### Dataset records
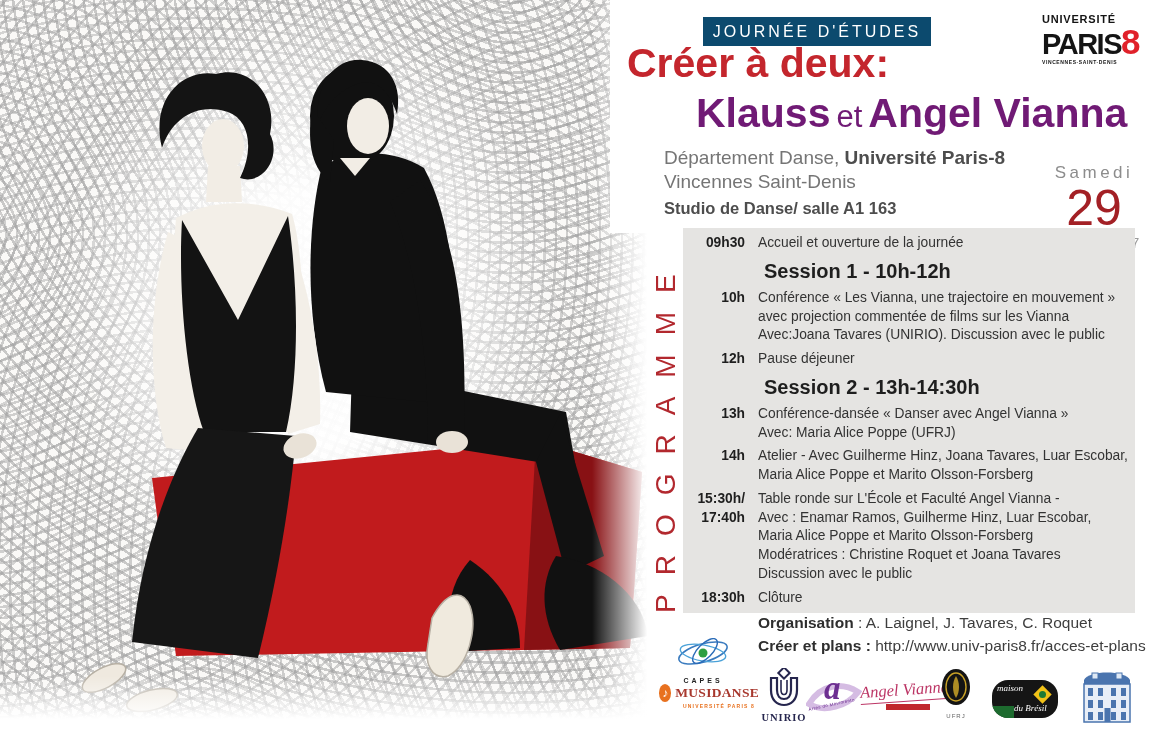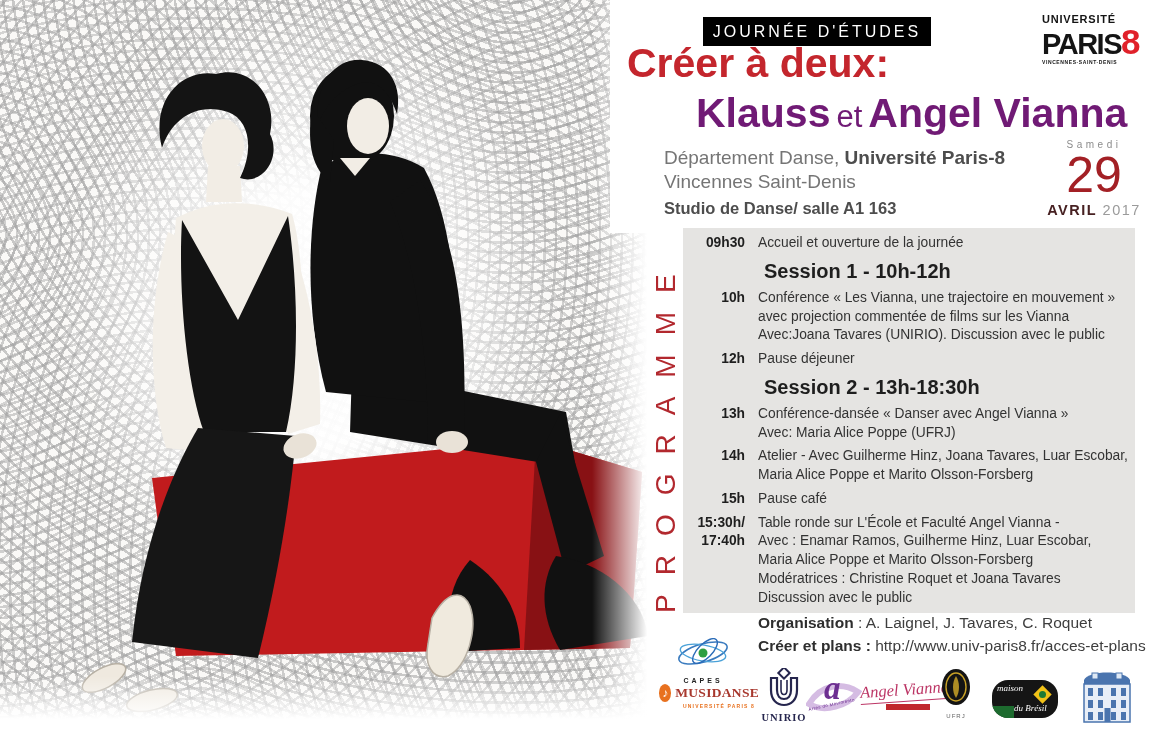"JOURNÉE D'ÉTUDES" .badge { background: #000000 -> #0c4a6e }
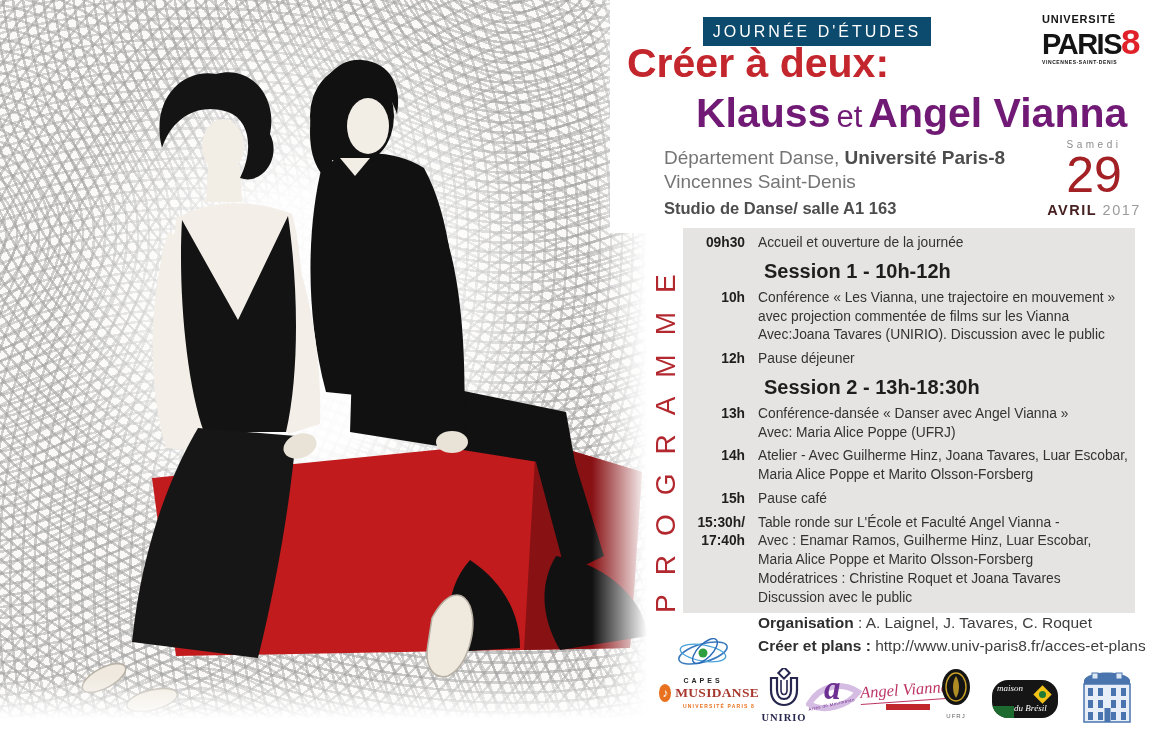"Samedi" .date-weekday { font-size: 10px -> 17px; margin-top: none -> 24px }
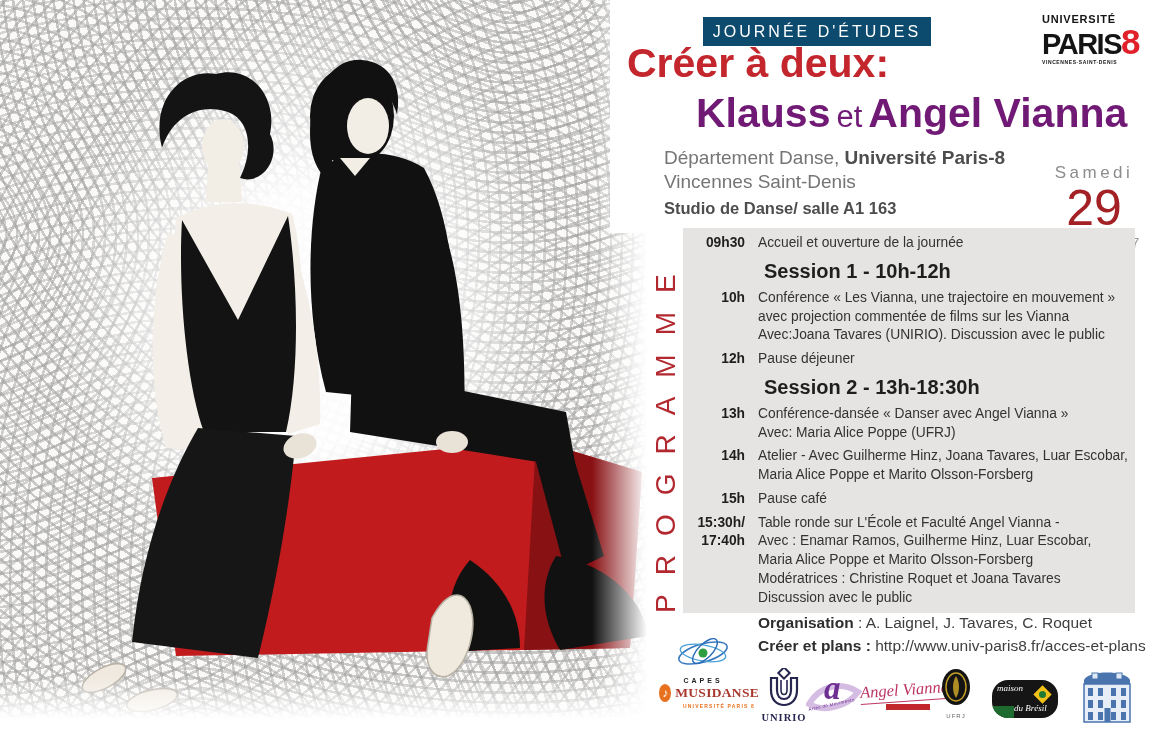"Session 2 - 13h-18:30h" div.psession { text: 13h-18:30h -> 13h-14:30h }
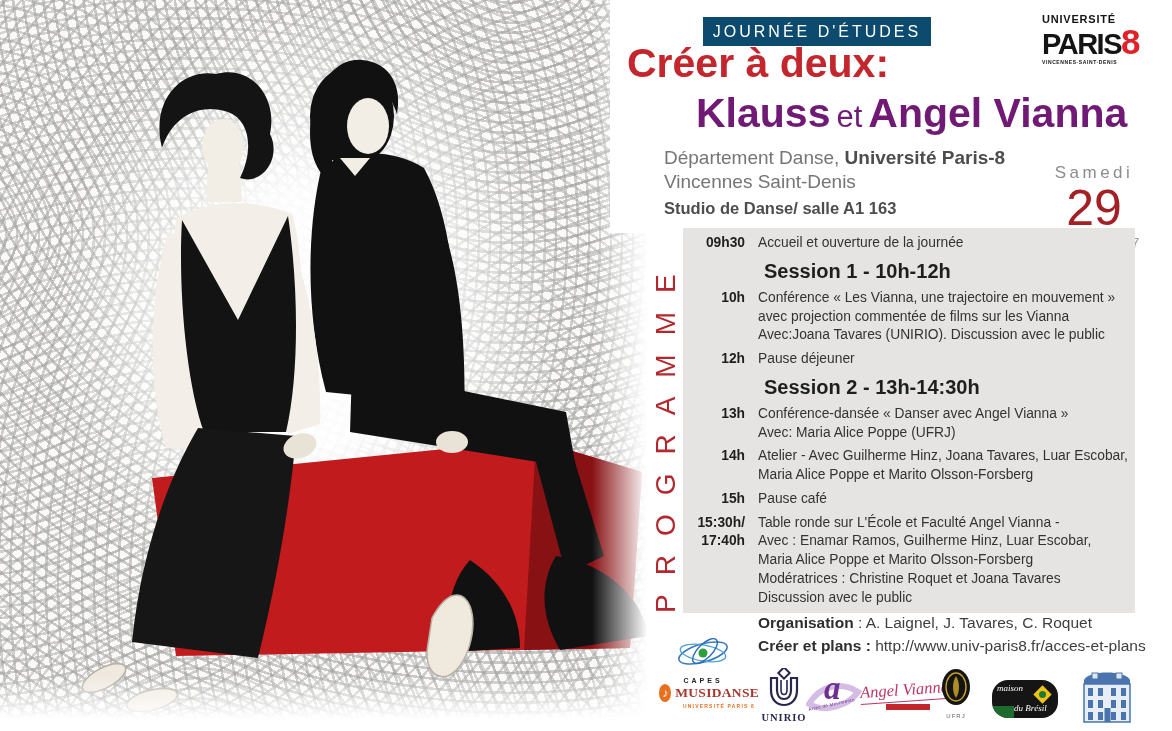"15h" div.prow { html: <div> <div> <div>15h</div> </div> <div> <div>Pause café</div> </div> </div> -> none }
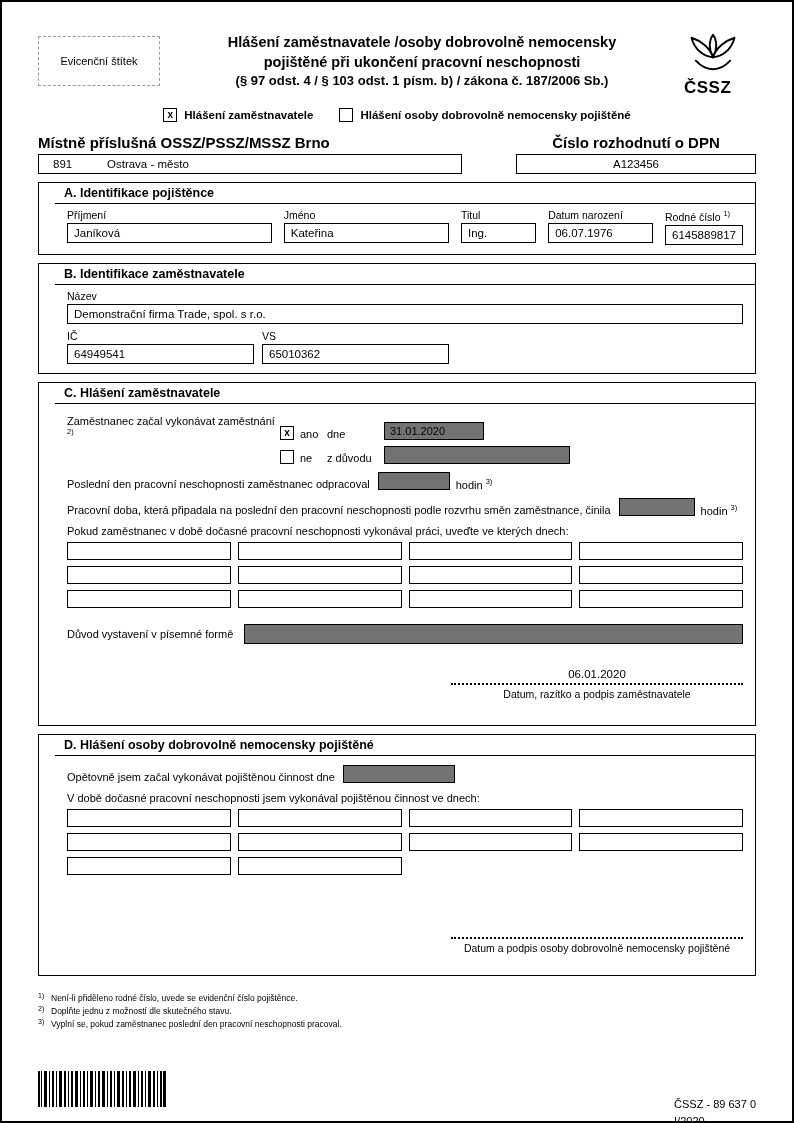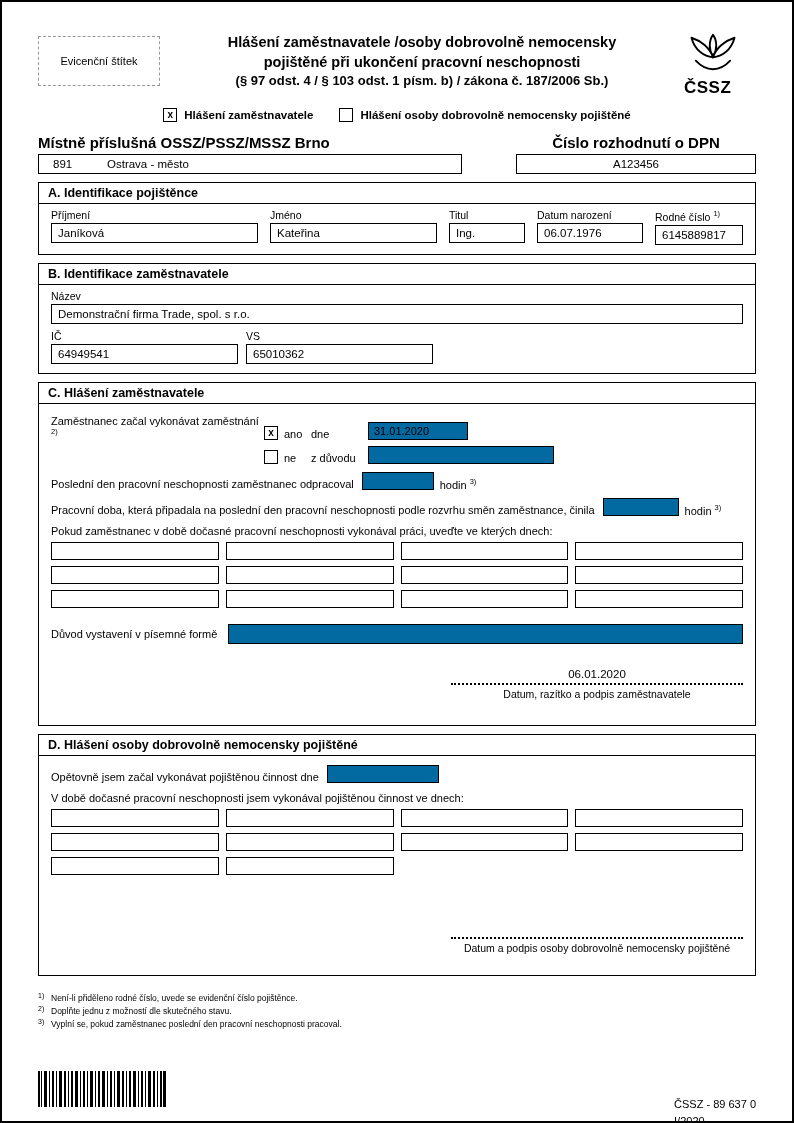"A. Identifikace pojištěnce" .section { padding-left: none -> 16px }
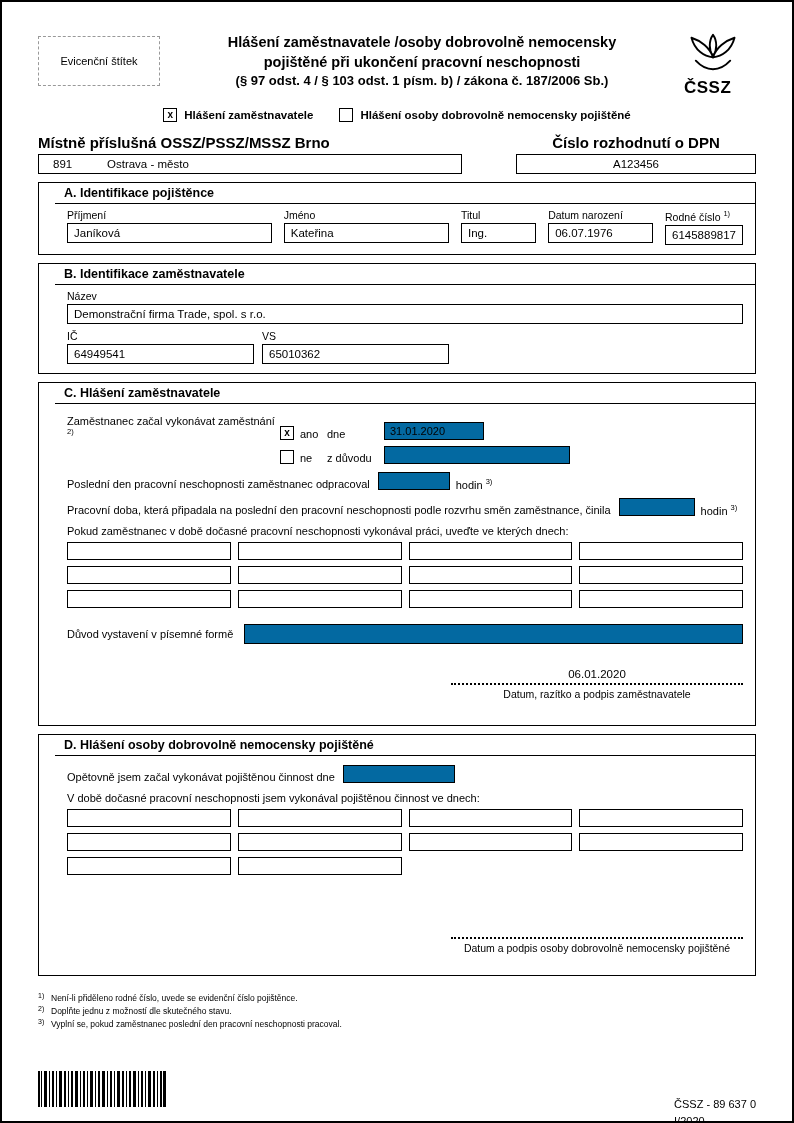"31.01.2020" .bx { background: #0369a1 -> #737373 }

### Task details
Each entry shown above must be quoted exactly, with its pictures left out.

### Answer to this exercise
"JOURNÉE D'ÉTUDES" .badge { background: #000000 -> #0c4a6e }
"Samedi" .date-weekday { font-size: 10px -> 17px; margin-top: none -> 24px }
"Session 2 - 13h-18:30h" div.psession { text: 13h-18:30h -> 13h-14:30h }
"15h" div.prow { html: <div> <div> <div>15h</div> </div> <div> <div>Pause café</div> </div> </div> -> none }
"A. Identifikace pojištěnce" .section { padding-left: none -> 16px }
"31.01.2020" .bx { background: #0369a1 -> #737373 }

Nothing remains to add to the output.